The State Killed 2 Men Last Night (but we only cared about Troy Davis) [David Henson]

The situation with Troy Davis is truly heartbreaking.  Jesus calls us to care about life.  Yet most American Christians refuse to be Pro-Life from the womb to the tomb.  Something’s gotta change.

Rather than writing my own reflection on the Troy Davis situation, I wanted to point your attention to an excellent post about it by David Henson.  He expresses exactly how I feel on this situation.  I may write in the future on the death penalty, but today I point you toward him.

Here is the beginning of the article…

———————————————-

Two men were executed last night by the state.

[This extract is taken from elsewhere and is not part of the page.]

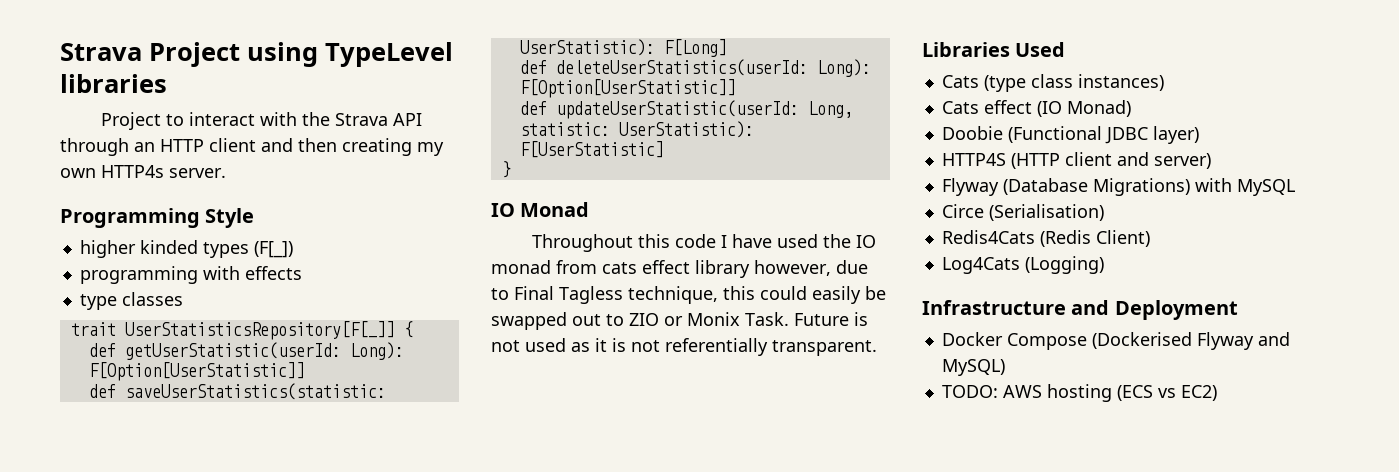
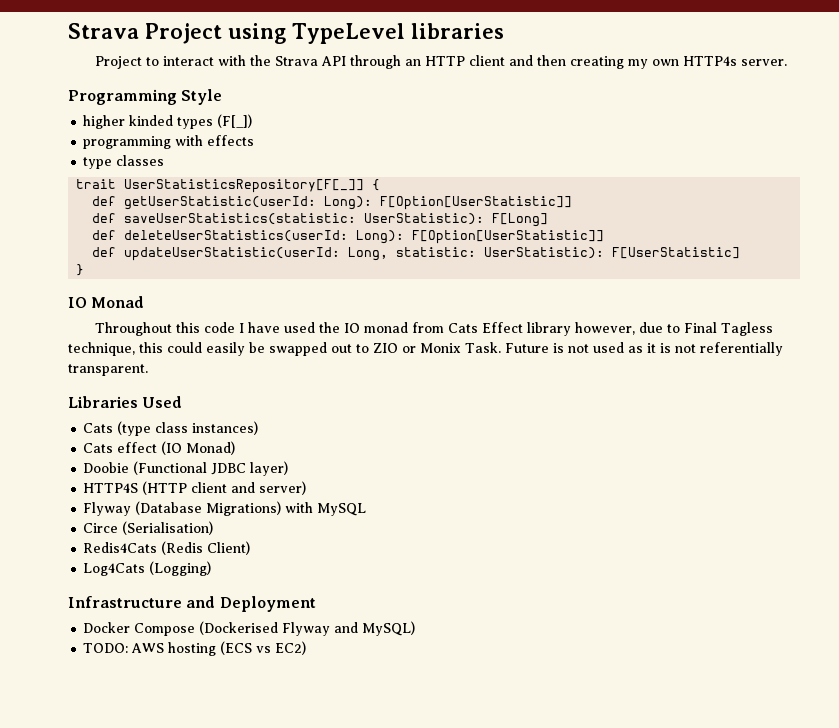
[602,260,690,274] cats effect -> [448,322,524,333] Cats Effect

And no one said a word about one of them.

Because it wasn’t about Troy Davis. Because witnesses didn’t recant. Because the evidence was clear. Because hundreds of thousands worldwide didn’t sign a petition for him.

Because it was about a white supremacist.

There is tragic irony to last night’s events. Even as the throngs of activists wept, celebrated, sang and prayed when word came that the execution of Troy Davis in a Georgia prison was delayed, though only for only a few hours, by no less than the U.S. Supreme Court, the state of Texas was busy plunging a poisoned needle into the body of Lawrence Russell Brewer.

There were no last minute heroics, desperate filings or social media frenzy.

There were no hashtags, blocked or otherwise.

No one wearing “I Am Lawrence Brewer” T-shirts.

While Davis was surrounded by a great cloud of witnesses, Brewer died alone, his parents and his victim’s relatives watching from a nearby room.

He had no final words in death, only a single tear.  Read the rest of this article…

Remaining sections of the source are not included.